> [Instructions to follow]: From the very first line of the records through the line that contains "0 1px,transparent 1px", repeat everything exactly except the pictures, and add nothing.
——
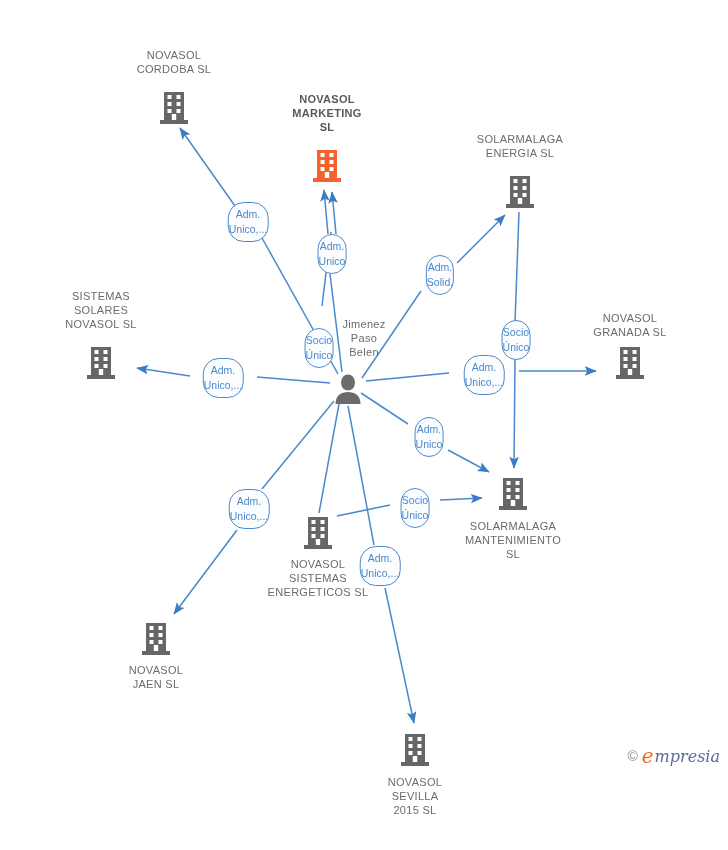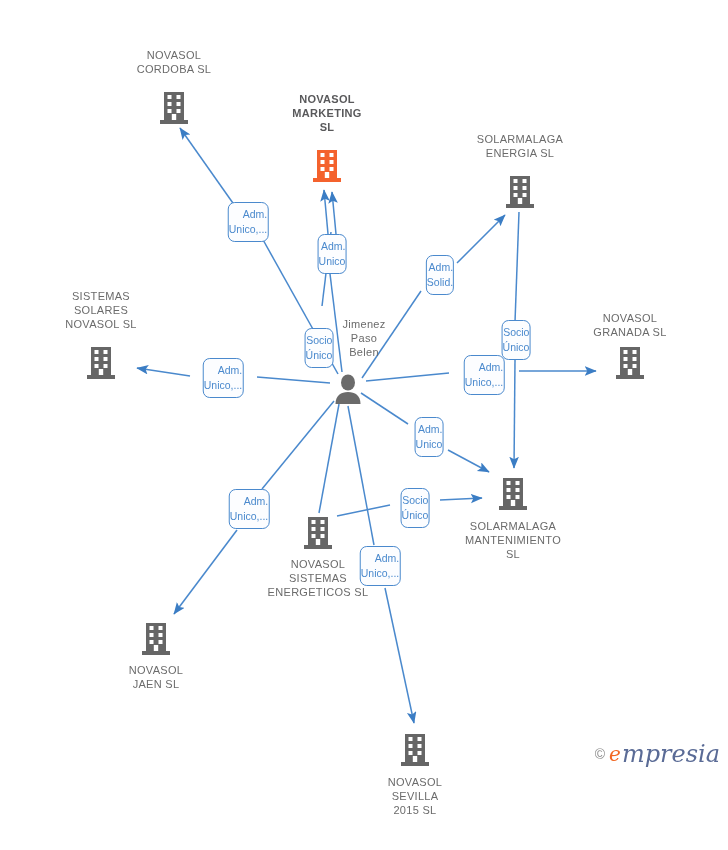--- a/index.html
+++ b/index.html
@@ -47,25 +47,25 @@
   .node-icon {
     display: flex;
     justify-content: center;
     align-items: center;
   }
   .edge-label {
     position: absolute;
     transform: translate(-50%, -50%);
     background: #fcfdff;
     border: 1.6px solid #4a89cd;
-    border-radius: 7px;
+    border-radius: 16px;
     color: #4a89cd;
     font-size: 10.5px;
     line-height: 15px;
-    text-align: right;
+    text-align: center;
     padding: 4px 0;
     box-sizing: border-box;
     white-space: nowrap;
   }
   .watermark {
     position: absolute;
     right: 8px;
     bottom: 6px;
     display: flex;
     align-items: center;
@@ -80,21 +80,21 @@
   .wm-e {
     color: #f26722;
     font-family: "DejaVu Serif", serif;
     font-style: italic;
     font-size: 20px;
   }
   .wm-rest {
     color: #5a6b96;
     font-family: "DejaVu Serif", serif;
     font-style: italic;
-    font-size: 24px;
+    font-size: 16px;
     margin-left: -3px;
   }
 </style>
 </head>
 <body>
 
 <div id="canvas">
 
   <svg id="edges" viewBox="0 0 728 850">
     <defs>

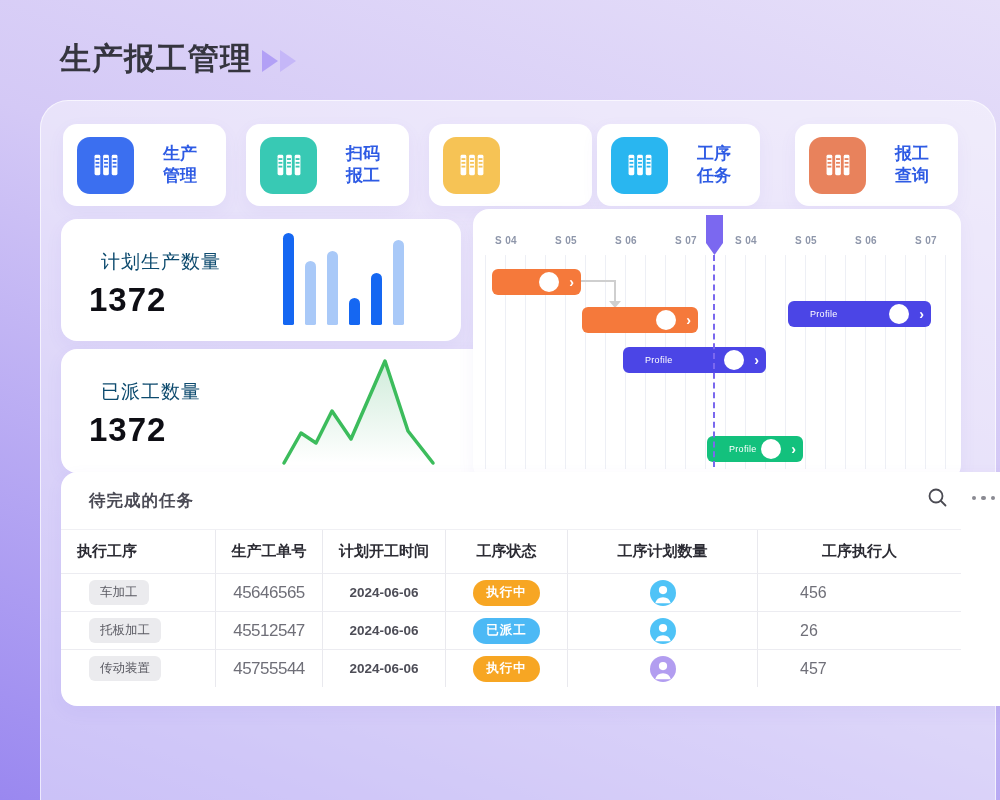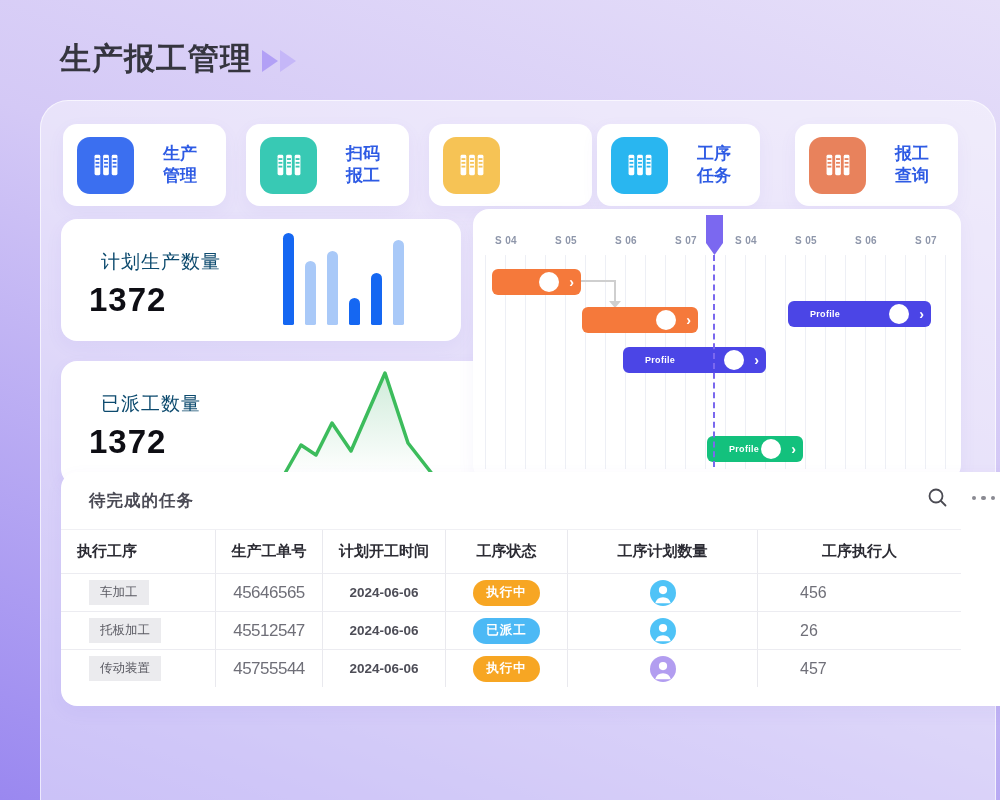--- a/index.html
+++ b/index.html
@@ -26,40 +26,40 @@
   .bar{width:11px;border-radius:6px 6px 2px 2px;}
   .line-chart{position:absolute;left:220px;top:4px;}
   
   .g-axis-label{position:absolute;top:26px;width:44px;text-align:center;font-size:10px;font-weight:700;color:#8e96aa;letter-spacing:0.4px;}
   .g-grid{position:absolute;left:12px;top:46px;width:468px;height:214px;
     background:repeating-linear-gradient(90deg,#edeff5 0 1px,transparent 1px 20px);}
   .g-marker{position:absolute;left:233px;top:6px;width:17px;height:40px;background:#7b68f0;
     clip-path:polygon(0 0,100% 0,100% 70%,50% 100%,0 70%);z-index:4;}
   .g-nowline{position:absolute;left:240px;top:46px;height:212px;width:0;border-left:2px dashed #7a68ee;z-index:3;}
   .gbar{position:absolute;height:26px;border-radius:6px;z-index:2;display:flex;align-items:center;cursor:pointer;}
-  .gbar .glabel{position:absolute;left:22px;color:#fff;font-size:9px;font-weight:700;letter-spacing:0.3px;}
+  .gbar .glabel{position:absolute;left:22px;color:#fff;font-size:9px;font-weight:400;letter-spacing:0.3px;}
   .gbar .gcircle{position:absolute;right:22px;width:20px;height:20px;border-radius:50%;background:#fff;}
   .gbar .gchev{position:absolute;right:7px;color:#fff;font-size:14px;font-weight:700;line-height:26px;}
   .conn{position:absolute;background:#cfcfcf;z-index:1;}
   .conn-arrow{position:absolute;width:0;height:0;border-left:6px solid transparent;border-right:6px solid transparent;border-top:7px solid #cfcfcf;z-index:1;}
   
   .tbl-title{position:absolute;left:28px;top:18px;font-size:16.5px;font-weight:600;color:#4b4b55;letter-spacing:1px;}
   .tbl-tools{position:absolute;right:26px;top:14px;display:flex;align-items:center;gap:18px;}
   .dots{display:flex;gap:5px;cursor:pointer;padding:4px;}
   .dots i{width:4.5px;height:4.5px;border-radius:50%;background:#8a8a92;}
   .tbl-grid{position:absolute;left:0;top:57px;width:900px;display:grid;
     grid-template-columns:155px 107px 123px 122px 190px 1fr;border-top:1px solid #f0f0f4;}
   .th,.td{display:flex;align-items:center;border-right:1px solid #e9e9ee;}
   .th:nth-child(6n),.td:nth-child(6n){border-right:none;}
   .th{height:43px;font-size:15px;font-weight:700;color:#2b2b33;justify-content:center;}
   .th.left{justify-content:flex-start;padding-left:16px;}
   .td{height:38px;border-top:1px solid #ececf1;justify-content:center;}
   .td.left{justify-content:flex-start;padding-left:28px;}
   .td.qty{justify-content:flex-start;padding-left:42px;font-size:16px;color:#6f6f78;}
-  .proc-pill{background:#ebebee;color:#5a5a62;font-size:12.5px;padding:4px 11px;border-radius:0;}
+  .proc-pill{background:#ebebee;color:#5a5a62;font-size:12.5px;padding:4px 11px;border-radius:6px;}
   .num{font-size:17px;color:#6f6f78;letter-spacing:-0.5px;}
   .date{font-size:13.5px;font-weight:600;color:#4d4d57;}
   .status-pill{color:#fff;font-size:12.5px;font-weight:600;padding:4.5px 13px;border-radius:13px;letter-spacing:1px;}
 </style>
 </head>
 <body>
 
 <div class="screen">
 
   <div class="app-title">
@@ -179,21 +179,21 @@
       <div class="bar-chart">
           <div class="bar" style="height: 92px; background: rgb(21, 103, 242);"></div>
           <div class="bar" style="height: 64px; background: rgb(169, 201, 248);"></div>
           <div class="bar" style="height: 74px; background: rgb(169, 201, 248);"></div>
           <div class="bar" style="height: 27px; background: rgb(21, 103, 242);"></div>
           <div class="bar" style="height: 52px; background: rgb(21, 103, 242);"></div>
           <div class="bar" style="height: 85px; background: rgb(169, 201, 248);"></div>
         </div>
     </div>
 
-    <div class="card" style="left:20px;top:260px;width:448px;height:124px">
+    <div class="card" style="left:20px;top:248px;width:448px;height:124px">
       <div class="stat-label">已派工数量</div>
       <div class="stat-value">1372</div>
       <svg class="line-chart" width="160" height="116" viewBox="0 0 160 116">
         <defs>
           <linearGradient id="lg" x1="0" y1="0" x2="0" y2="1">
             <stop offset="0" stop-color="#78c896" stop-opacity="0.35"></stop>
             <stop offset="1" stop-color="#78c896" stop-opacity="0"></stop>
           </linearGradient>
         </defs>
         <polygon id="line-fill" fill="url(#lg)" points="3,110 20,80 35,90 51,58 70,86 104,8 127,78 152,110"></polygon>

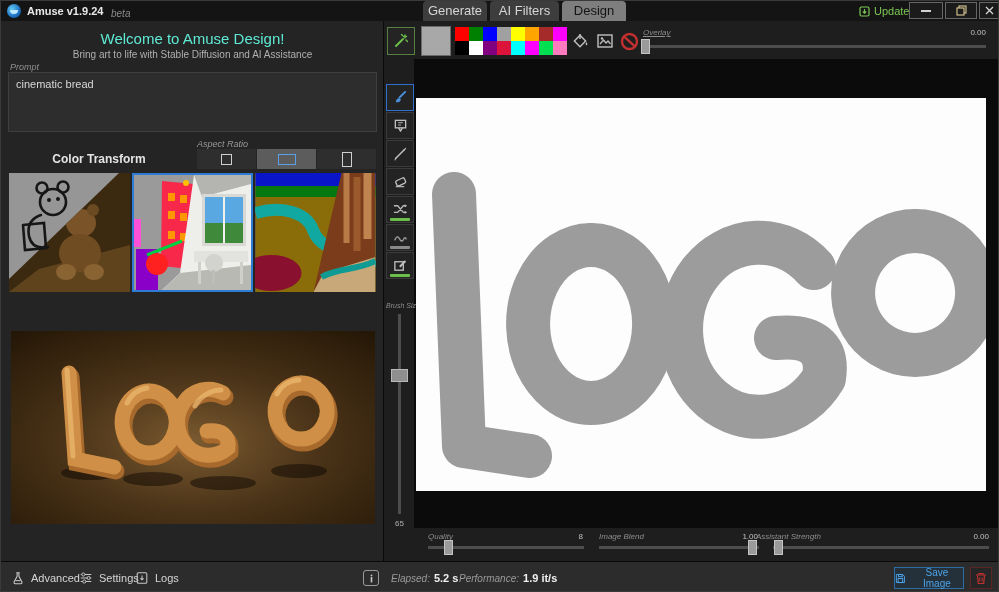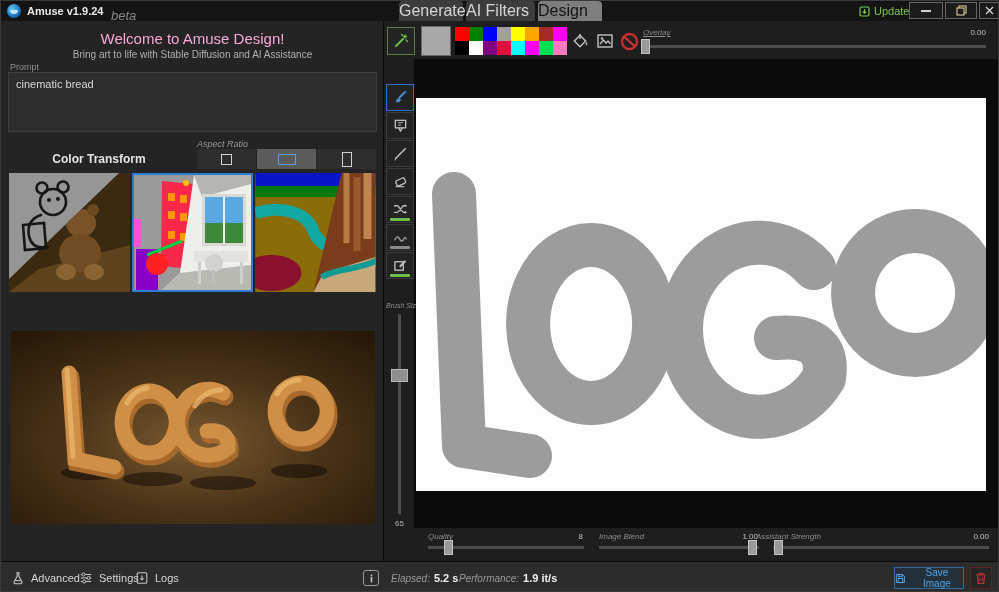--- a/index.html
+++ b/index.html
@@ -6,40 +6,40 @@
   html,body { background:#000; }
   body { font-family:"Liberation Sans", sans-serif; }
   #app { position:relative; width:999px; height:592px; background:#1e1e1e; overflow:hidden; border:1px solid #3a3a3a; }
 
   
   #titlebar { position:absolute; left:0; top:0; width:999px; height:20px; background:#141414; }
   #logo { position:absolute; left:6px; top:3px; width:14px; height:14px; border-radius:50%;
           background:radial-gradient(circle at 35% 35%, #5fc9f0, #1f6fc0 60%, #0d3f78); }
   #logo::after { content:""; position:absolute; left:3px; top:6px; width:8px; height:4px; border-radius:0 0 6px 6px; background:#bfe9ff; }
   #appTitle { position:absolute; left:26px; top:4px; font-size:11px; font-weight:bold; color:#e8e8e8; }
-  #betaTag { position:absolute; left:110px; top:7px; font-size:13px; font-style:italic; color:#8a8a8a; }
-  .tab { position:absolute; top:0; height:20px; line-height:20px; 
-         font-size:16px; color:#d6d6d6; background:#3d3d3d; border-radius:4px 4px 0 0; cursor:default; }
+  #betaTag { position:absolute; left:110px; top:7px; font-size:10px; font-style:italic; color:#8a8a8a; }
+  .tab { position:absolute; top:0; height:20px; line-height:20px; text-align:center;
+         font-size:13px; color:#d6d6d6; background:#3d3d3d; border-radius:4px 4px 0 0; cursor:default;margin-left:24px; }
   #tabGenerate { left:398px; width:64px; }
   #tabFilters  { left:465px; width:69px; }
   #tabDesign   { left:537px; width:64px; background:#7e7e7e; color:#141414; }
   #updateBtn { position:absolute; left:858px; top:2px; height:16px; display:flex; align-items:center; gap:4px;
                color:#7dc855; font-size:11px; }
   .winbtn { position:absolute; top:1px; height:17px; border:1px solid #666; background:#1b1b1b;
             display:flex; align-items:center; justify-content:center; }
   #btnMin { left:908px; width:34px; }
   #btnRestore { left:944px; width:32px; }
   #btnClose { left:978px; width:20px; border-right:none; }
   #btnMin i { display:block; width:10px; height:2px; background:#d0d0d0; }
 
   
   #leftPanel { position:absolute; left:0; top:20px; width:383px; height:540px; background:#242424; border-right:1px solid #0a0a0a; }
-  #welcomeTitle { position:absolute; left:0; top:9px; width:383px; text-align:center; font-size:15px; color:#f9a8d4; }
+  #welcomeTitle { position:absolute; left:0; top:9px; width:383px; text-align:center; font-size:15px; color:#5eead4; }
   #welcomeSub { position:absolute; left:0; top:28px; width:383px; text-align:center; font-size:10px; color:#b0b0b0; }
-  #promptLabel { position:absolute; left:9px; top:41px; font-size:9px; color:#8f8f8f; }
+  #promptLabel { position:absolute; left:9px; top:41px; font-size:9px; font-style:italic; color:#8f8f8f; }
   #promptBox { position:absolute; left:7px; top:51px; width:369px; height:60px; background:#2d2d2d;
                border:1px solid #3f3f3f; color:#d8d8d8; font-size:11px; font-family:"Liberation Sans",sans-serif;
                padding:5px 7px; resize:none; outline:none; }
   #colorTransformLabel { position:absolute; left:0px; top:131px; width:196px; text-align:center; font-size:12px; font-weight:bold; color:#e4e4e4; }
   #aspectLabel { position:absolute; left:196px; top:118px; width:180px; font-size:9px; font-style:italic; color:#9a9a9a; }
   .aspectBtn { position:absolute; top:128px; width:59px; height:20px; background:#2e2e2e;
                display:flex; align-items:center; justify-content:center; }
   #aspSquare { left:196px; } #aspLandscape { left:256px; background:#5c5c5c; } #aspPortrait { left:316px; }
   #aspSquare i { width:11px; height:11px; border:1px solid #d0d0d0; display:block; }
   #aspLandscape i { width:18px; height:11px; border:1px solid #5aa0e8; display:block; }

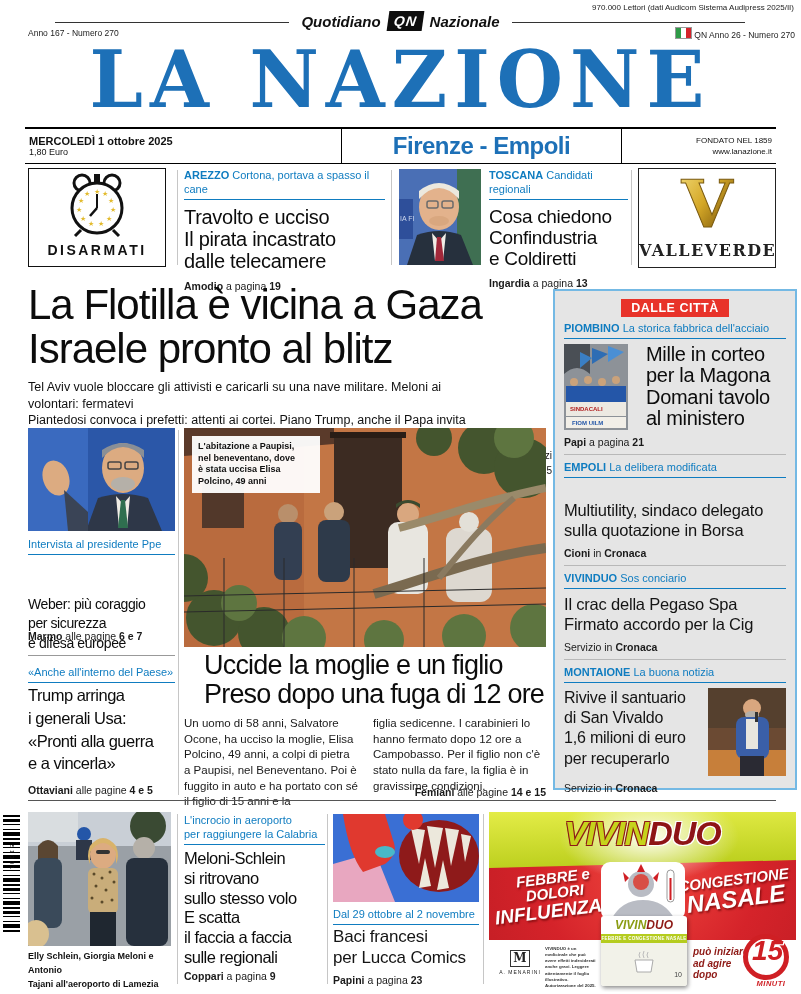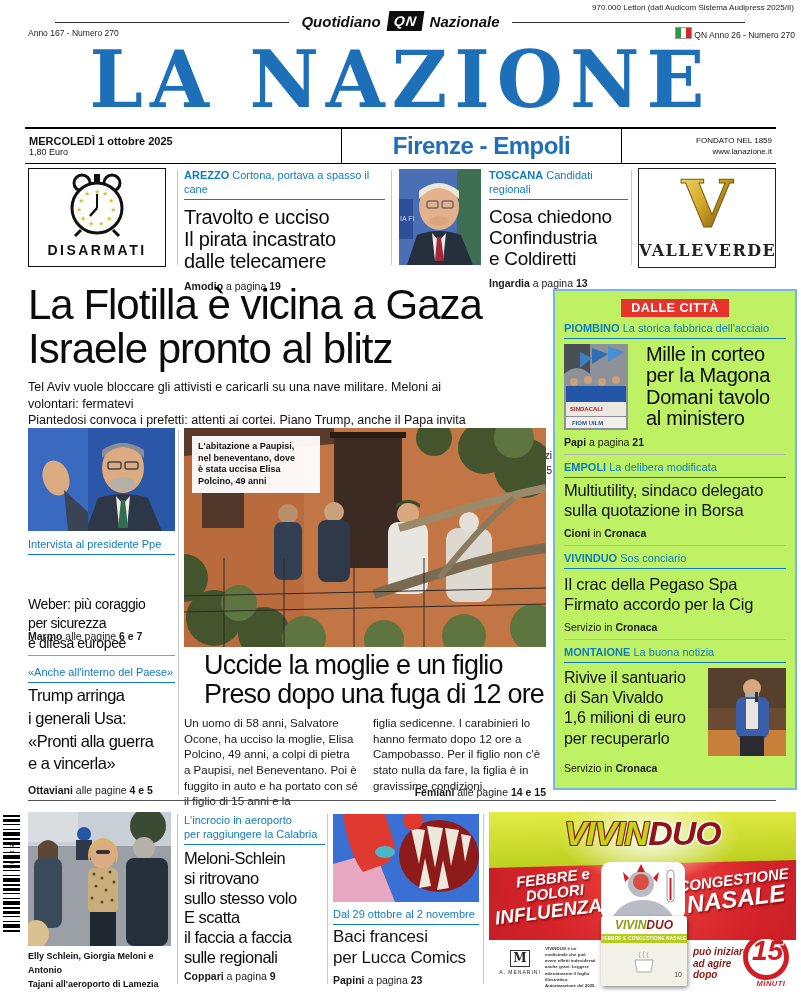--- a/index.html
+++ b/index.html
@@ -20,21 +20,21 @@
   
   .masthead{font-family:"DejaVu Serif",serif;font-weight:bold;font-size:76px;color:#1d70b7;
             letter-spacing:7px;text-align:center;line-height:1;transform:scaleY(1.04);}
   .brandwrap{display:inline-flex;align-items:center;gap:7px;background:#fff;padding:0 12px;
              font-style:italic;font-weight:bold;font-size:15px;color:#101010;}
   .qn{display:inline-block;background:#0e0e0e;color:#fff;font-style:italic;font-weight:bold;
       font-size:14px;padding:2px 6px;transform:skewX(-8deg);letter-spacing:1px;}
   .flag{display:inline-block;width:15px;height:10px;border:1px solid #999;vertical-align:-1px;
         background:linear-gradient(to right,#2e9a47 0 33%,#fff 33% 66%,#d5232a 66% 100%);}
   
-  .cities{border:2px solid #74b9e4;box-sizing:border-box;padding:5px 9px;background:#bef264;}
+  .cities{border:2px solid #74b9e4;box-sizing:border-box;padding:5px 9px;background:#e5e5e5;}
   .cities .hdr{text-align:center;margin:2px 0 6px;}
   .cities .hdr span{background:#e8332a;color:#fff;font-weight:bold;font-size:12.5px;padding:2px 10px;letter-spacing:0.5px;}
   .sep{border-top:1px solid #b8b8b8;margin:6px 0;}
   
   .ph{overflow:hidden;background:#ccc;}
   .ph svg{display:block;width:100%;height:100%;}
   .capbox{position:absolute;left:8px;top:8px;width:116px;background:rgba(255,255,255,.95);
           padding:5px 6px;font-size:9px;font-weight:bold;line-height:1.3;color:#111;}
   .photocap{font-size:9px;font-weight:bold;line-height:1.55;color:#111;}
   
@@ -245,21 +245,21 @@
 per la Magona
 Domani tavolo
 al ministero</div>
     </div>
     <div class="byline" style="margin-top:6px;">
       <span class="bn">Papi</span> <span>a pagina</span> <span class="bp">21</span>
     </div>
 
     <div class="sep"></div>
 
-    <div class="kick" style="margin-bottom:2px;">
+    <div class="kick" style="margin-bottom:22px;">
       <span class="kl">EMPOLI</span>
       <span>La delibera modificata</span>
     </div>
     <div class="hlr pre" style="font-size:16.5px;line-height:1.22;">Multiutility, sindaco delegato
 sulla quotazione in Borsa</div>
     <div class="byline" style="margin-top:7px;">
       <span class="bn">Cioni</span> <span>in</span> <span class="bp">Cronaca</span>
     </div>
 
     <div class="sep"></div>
——
> [Solved exercise]:
--- a/index.html
+++ b/index.html
@@ -47,25 +47,25 @@
   .node-icon {
     display: flex;
     justify-content: center;
     align-items: center;
   }
   .edge-label {
     position: absolute;
     transform: translate(-50%, -50%);
     background: #fcfdff;
     border: 1.6px solid #4a89cd;
-    border-radius: 7px;
+    border-radius: 16px;
     color: #4a89cd;
     font-size: 10.5px;
     line-height: 15px;
-    text-align: right;
+    text-align: center;
     padding: 4px 0;
     box-sizing: border-box;
     white-space: nowrap;
   }
   .watermark {
     position: absolute;
     right: 8px;
     bottom: 6px;
     display: flex;
     align-items: center;
@@ -80,21 +80,21 @@
   .wm-e {
     color: #f26722;
     font-family: "DejaVu Serif", serif;
     font-style: italic;
     font-size: 20px;
   }
   .wm-rest {
     color: #5a6b96;
     font-family: "DejaVu Serif", serif;
     font-style: italic;
-    font-size: 24px;
+    font-size: 16px;
     margin-left: -3px;
   }
 </style>
 </head>
 <body>
 
 <div id="canvas">
 
   <svg id="edges" viewBox="0 0 728 850">
     <defs>

--- a/index.html
+++ b/index.html
@@ -26,40 +26,40 @@
   .bar{width:11px;border-radius:6px 6px 2px 2px;}
   .line-chart{position:absolute;left:220px;top:4px;}
   
   .g-axis-label{position:absolute;top:26px;width:44px;text-align:center;font-size:10px;font-weight:700;color:#8e96aa;letter-spacing:0.4px;}
   .g-grid{position:absolute;left:12px;top:46px;width:468px;height:214px;
     background:repeating-linear-gradient(90deg,#edeff5 0 1px,transparent 1px 20px);}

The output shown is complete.